Serious Eats: Recipes
Dinner Tonight: Basil-Infused Tuna With Soy Vinaigrette
I’ve been flipping through Melanie Dunea’s My Last Supper, since the fiancée got it for me on Christmas. It’s a big, beautiful book with an embarrassment of world-famous chefs detailing their last meal. It’s great reading and has some surprisingly stirring vignettes about family and lots of pictures (including a rather scandalous portrait of Anthony Bourdain with one very large bone covering his, well, little Tony). What’s most surprising about the meals is how simple they are. Faced with death, most people shied away from the grand and went to the basic. And, lucky for me, the fairly simple recipes are the in the back of the book, so I can indulge in a little end-of-times eating on a regular weeknight.

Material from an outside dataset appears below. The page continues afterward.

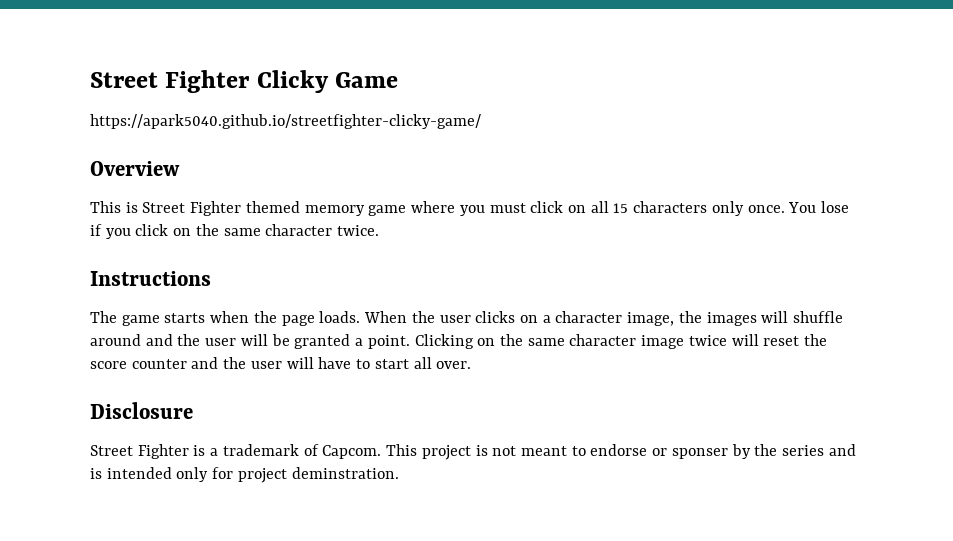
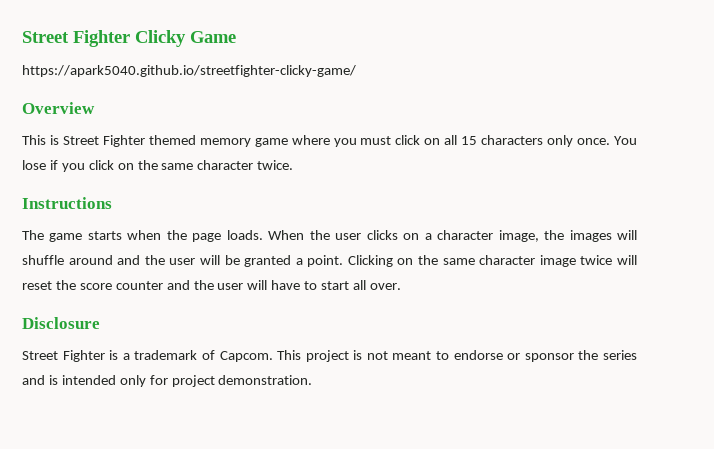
[671,444,751,459] sponser by -> [524,353,574,362] sponsor
[291,467,399,479] deminstration. -> [218,375,313,385] demonstration.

It feels a little sad to want to try the recipe from someone’s (theoretical) deathbed, but I finally settled on Guillaume Brahimi, chef at Guillaume at Bennelong in Sydney, Australia. His steamed tuna wrapped in basil sounded like a nice light meal. Most of the tuna I prepare has been sauteed over exceedingly high heat for just a little bit. This method uses a far more gentle heating source (steam) and yet cooks it for just about the same time, leaving the fish just one step from raw. It’s gorgeous. The basil seeps into the flesh and the sauce perfectly plays off it. Not a bad way to go.